Acredito que o futuro do nosso mundo depende em grande parte de como lidamos com
nossa dor. Expressões positivas de nossa dor são curativas. No entanto, a falta de expressão
de nossa dor ou sua liberação inadequada é o que está na raiz da infelicidade geral e da
depressão que as pessoas sentem, o que leva à guerra e ao crime.
Há coisas que podemos fazer na sociedade para ajudar a curar. Podemos começar
aceitando nossa própria dor e a dos outros. Podemos ter salas de luto e santuários em
espaços públicos onde as pessoas podem ir para o luto. Eu vi isso acontecer em diferentes
comunidades nos Estados Unidos e funcionou para eles. As igrejas podem ter quartos para
as pessoas chorarem. Um dos meus sonhos é transformar lugares onde ocorreram grandes e
repetitivos crimes em santuários de luto, onde as pessoas possam ir para o luto. Eu imagino
o Memorial Day não como um dia de churrasco, mas como um dia para nos permitir lidar
com nossos atritos diários, perdas e dores, como uma comunidade.

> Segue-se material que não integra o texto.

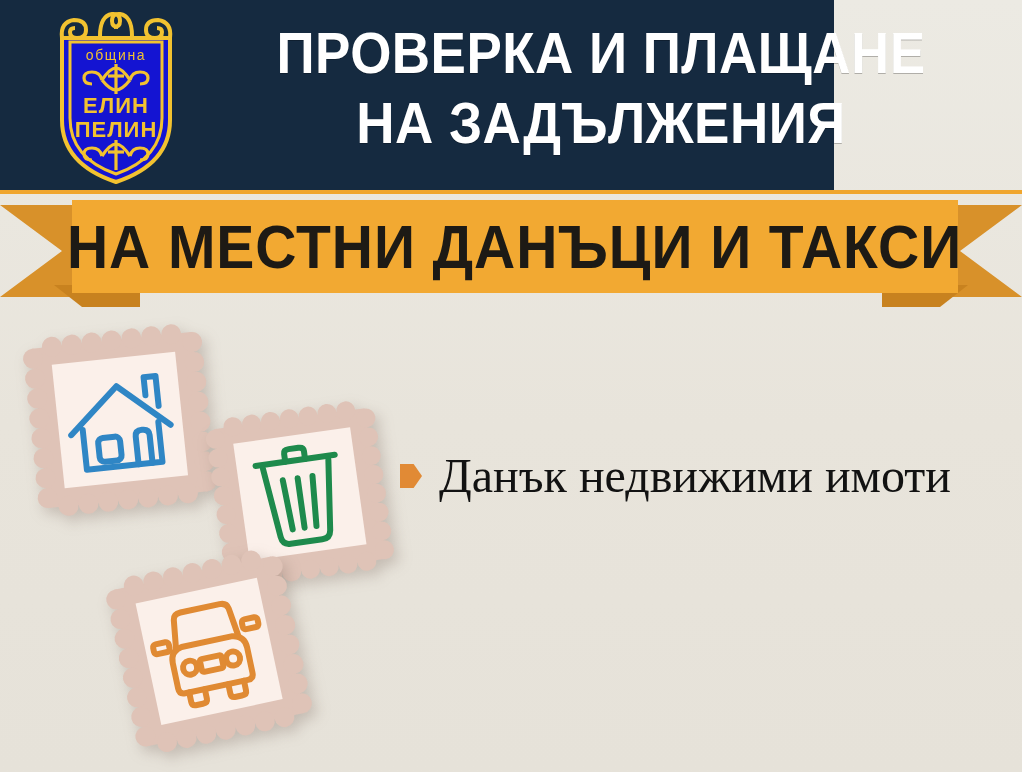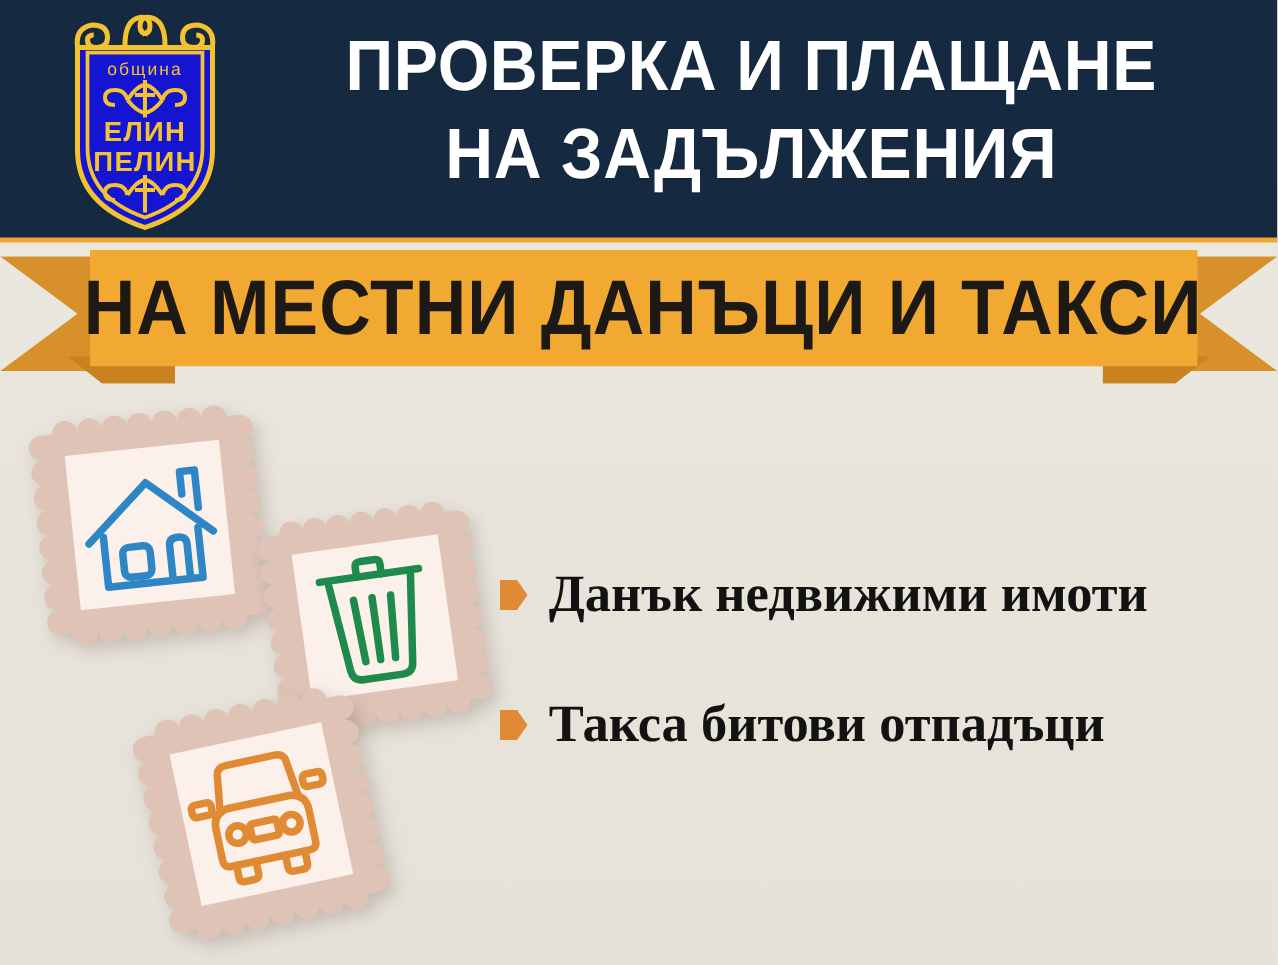--- a/index.html
+++ b/index.html
@@ -18,21 +18,21 @@
     width: 1022px;
     height: 772px;
     background: linear-gradient(180deg, #eceae3 0%, #e8e4db 55%, #e6e2d9 100%);
     overflow: hidden;
   }
 
   
   .header {
     position: absolute;
     left: 0; top: 0;
-    width: 1022px;
+    width: 834px;
     height: 192px;
     background: #152a40;
   }
   .header-gold-rule {
     position: absolute;
     left: 0; top: 190px;
     width: 1022px;
     height: 4px;
     background: #f0a62e;
   }
@@ -132,24 +132,23 @@
   .bullet-marker {
     flex: 0 0 auto;
     width: 22px; height: 24px;
     margin-right: 17px;
     background: #e18a35;
     clip-path: polygon(0 0, 62% 0, 100% 50%, 62% 100%, 0 100%);
   }
   .bullet-label {
     color: #121212;
     font-family: "Liberation Serif", "DejaVu Serif", serif;
-    font-size: 42px;
+    font-size: 48px;
     line-height: 46px;
     white-space: nowrap;
-    font-weight: bold;
   }
 </style>
 </head>
 <body>
 
 <div id="poster">
 
   <div class="header">
 
     <div class="emblem">
@@ -356,19 +355,15 @@
         </g>
       </g>
     </svg>
   </div>
 
   <div class="bullet-list">
     <div class="bullet-row">
       <span class="bullet-marker"></span>
       <span class="bullet-label">Данък недвижими имоти</span>
     </div>
-    <div class="bullet-row">
-      <span class="bullet-marker"></span>
-      <span class="bullet-label">Такса битови отпадъци</span>
-    </div>
   </div>
 
 </div>
 
 </body></html>

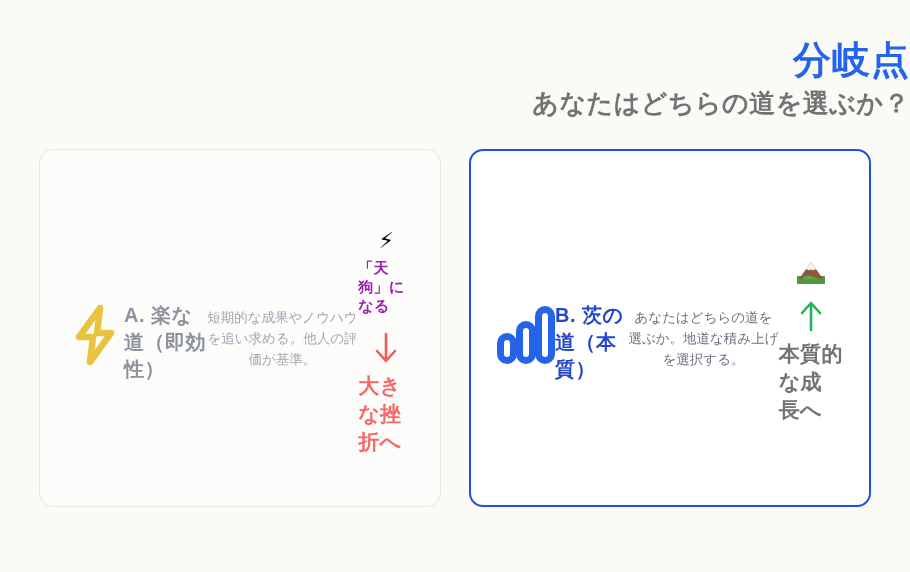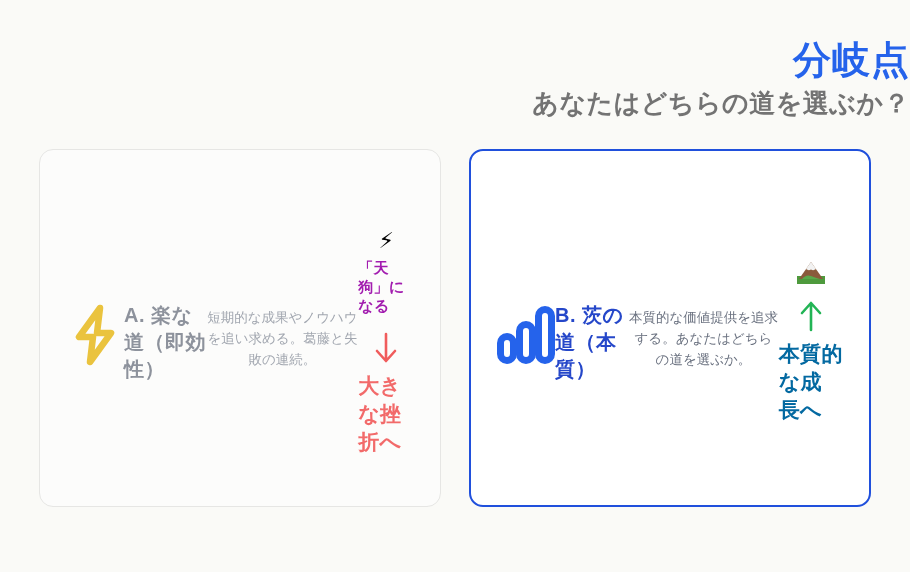--- a/index.html
+++ b/index.html
@@ -129,21 +129,21 @@
     align-items: center;
     justify-content: center;
   }
   .result-label {
     font-size: 21px;
     font-weight: bold;
     margin-top: 8px;
     letter-spacing: 0.3px;
   }
   .card-a .result-label { color: #F26A6A; }
-  .card-b .result-label { color: #0369a1; }
+  .card-b .result-label { color: #737373; }
 </style>
 </head>
 <body>
 
 <div class="page">
 
   <div class="header">
     <div class="main-title">分岐点</div>
     <div class="sub-title">あなたはどちらの道を選ぶか？</div>
   </div>
@@ -153,21 +153,21 @@
     <div class="card card-a">
 
       <div class="big-icon">
         <svg width="58" height="62" viewBox="0 0 58 62" fill="none" xmlns="http://www.w3.org/2000/svg">
           <path d="M34 4 L13 33 H27 L24 58 L45 29 H31 Z" stroke="#EAC33E" stroke-width="6.5" stroke-linejoin="round" stroke-linecap="round" fill="none"></path>
         </svg>
       </div>
 
       <div class="card-title">A. 楽な道（即効性）</div>
 
-      <div class="card-desc">短期的な成果やノウハウを追い求める。葛藤と失敗の連続。</div>
+      <div class="card-desc">短期的な成果やノウハウを追い求める。他人の評価が基準。</div>
 
       <div class="outcome">
         <div class="outcome-emoji">⚡</div>
         <div class="outcome-label">「天狗」になる</div>
         <div class="arrow">
           <svg width="26" height="32" viewBox="0 0 26 32" fill="none" xmlns="http://www.w3.org/2000/svg">
             <path d="M13 2 V27 M4 19 L13 29 L22 19" stroke="#F05C5C" stroke-width="2.6" stroke-linecap="round" stroke-linejoin="round" fill="none"></path>
           </svg>
         </div>
         <div class="result-label">大きな挫折へ</div>
@@ -180,21 +180,21 @@
       <div class="big-icon">
         <svg width="58" height="60" viewBox="0 0 58 60" fill="none" xmlns="http://www.w3.org/2000/svg">
           <rect x="3.5" y="31.5" width="13" height="24" rx="6.5" stroke="#2563EB" stroke-width="7"></rect>
           <rect x="22.5" y="19.5" width="13" height="36" rx="6.5" stroke="#2563EB" stroke-width="7"></rect>
           <rect x="41.5" y="4.5" width="13" height="51" rx="6.5" stroke="#2563EB" stroke-width="7"></rect>
         </svg>
       </div>
 
       <div class="card-title">B. 茨の道（本質）</div>
 
-      <div class="card-desc">本質的な価値提供を追求する。あなたはどちらの道を選ぶか。</div>
+      <div class="card-desc">あなたはどちらの道を選ぶか。地道な積み上げを選択する。</div>
 
       <div class="outcome">
         <div class="outcome-emoji">
           <svg width="28" height="24" viewBox="0 0 28 24" xmlns="http://www.w3.org/2000/svg">
             <rect x="0" y="16" width="28" height="8" fill="#4E9A3D"></rect>
             <path d="M14 2 L26 19 H2 Z" fill="#8A5A3B"></path>
             <path d="M14 2 L19 9 Q16.5 11 14 9.5 Q11.5 11 9 9 Z" fill="#F2F2F2"></path>
             <path d="M5 19 Q9 14 14 16 Q19 18 23 19 Z" fill="#5AA84A"></path>
           </svg>
         </div>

O luto em comunidade oferece algo que não conseguimos quando sofremos sozinhos.
Por meio de validação, reconhecimento e testemunho, o luto da comunidade nos permite
experimentar um nível de cura que é profunda e extremamente libertadora. Cada um de nós
tem um direito humano básico a esse amor, felicidade e liberdade genuínos.